还有另外那个老婆子,竟然把她丢在这派出所一天。
想想就气,气得她恨不得掐死那母女三人。
“走,去言若初那野种的学校!”老太太一字一字从牙缝里挤出来,“她敢这么对我,我就闹得她失去工作!”
“妈,要不……”
“你闭嘴!”老太太冷声呵断蒋慧娟的话,恶狠狠的瞪她一眼,“你当什么大好人?我为了谁?还不是为了翔宇?”
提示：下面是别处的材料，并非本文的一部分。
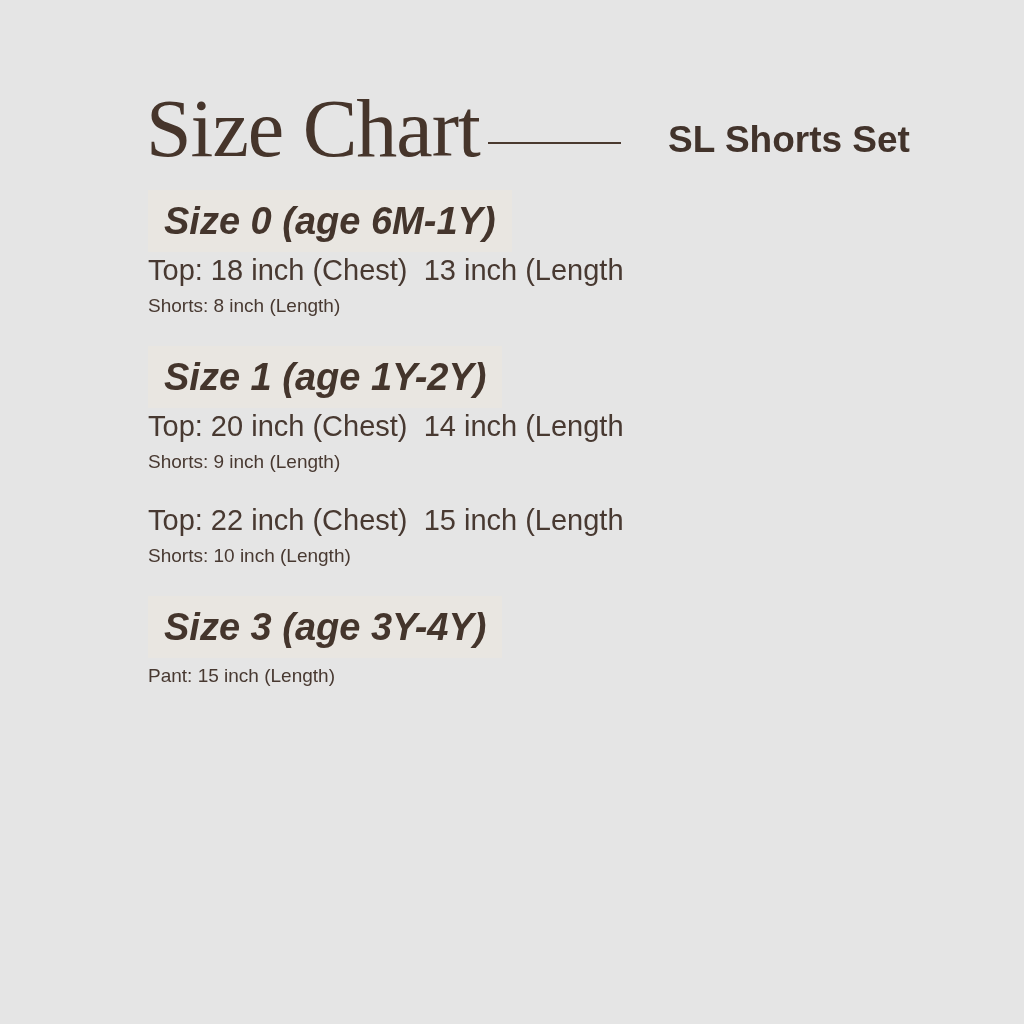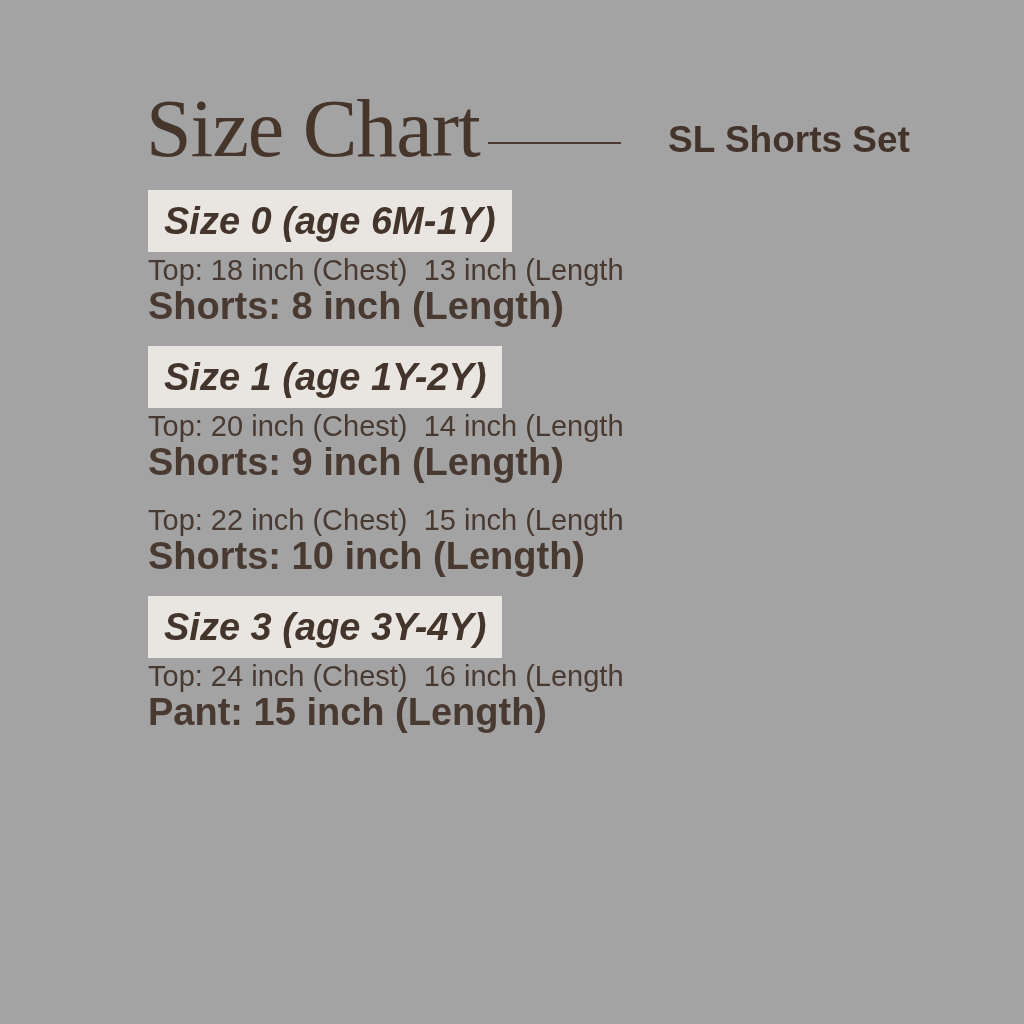--- a/index.html
+++ b/index.html
@@ -10,7 +10,7 @@
     position: relative;
     width: 1024px;
     height: 1024px;
-    background: #a3a3a3;
+    background: #e5e5e5;
     overflow: hidden;
     font-family: "Liberation Sans", sans-serif;
     color: #483931;

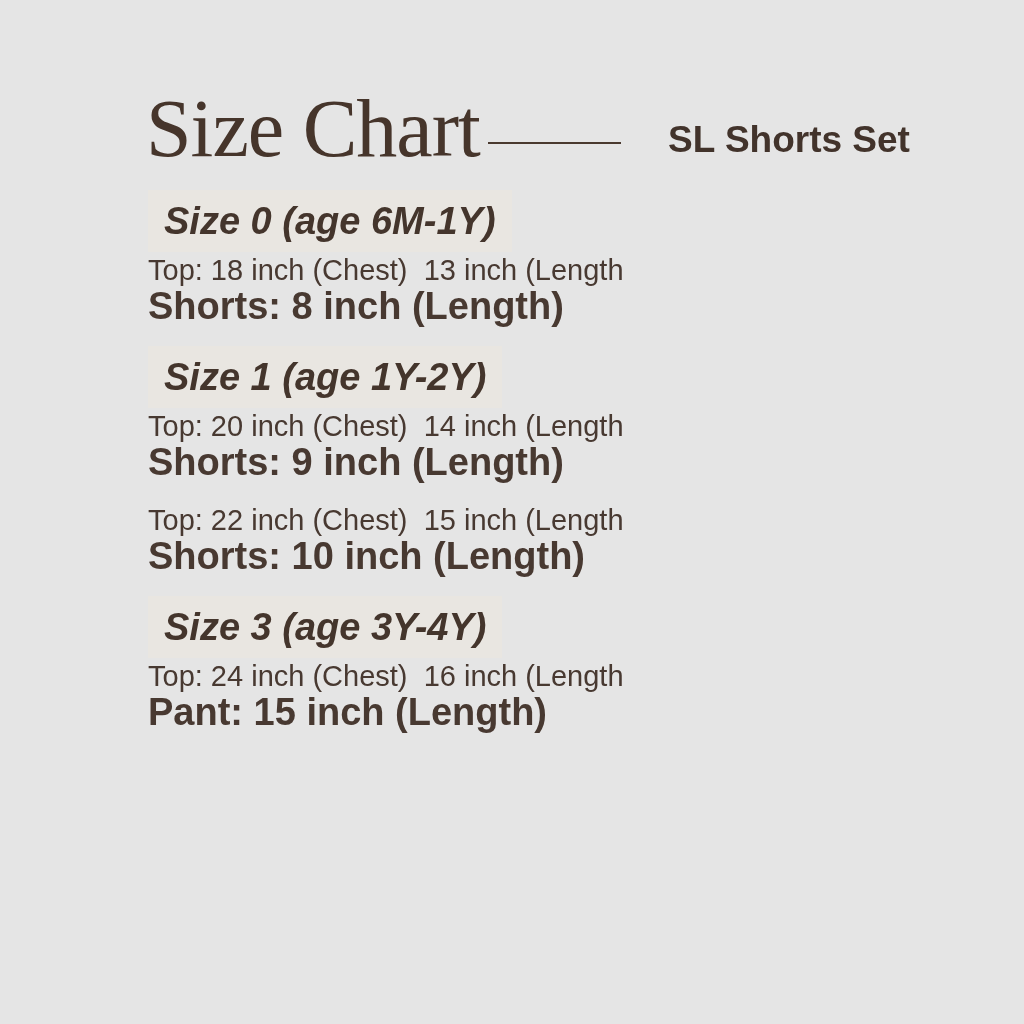--- a/index.html
+++ b/index.html
@@ -72,11 +72,10 @@
     color: #483931;
   }
   .line2 {
-    font-size: 38px;
+    font-size: 19px;
     line-height: 36px;
     white-space: pre;
     color: #483931;
-    font-weight: bold;
   }
 </style>
 </head>

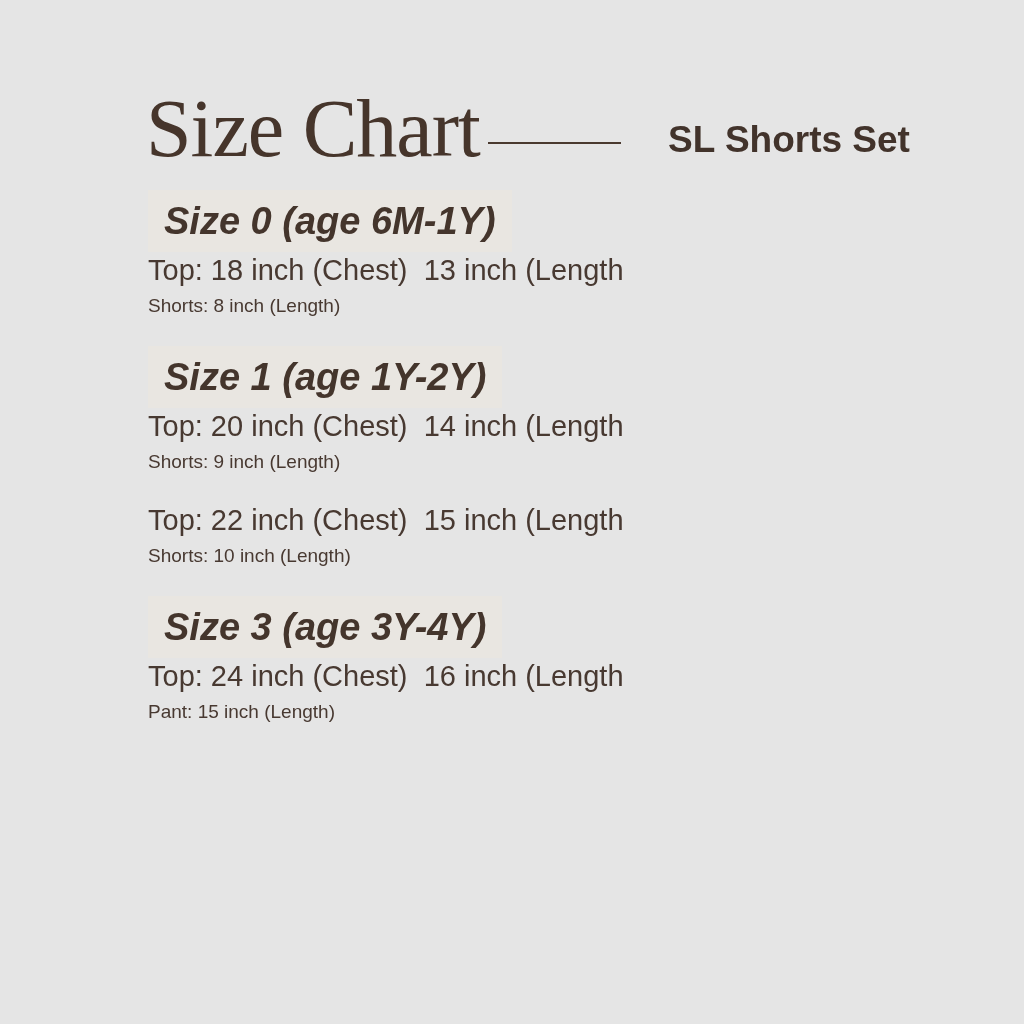--- a/index.html
+++ b/index.html
@@ -108,7 +108,6 @@
 
     <div class="section">
       <div class="size-header">Size 3 (age 3Y-4Y)</div>
-      <div class="line1">Top: 24 inch (Chest)  16 inch (Length</div>
       <div class="line2">Pant: 15 inch (Length)</div>
     </div>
“是,是!”蒋慧娟连连点头应着,“那我们现在就去。 死丫头,敢对长辈不敬,她就不配当人民教师!”
婆媳俩愤愤的朝着派出所大门走去,却在走到门口时,看到一个熟悉的人。
“妈,那不是昨天言若初带回家的男人?”蒋慧娟指着坐在车内的湛行洲。
因为开着车窗,婆媳俩不要看得太清楚。
不得不承认,这个男人长得是真的好看啊!也不知道有没有钱。
如果有钱的话……
“妈, 你认识他的车吗?”蒋慧娟指着车标问。
老太太一大把年纪,哪里认得车牌。
“哼!”她不屑的一声冷哼,“能跟那死丫头在一起的,能有什么钱?指不定就是凭着一张好看的脸,来骗钱的。”
“对,对,对!”蒋慧娟反应过来,“那房子一拆的话,这可是一大笔钱。这肯定是个小白脸,可不能让他得逞了。”
“湛哥,那婆媳俩出来了。”前面驾驶座上的章程提醒着。
他已经把这一家子的底细查得一清二楚了。
“嗯,”湛行洲淡淡的应着,打开车门下车,朝着婆媳 俩走去。
“你想干什么!”蒋慧娟恶狠狠的瞪着拦在她们面前的湛行洲,“我告诉你啊,你可别乱来!这是在派出所门口,你要是敢动我们一下,定让你吃不过多兜着走!”
老太太亦是用着恨不得生吞他的眼神剐着他,“小白脸,别以为我不知道你接近那死丫头抱着什么目的!我告诉你,只要我活着,你就别想打那房子的主意!”
“还有,言若初那死丫头不是我们老言家的种。她没资格拿我儿子的钱!”
“放心,房子我不感兴趣。”湛行洲睨她们一眼,冷声道,“我是来给你们送钱的。”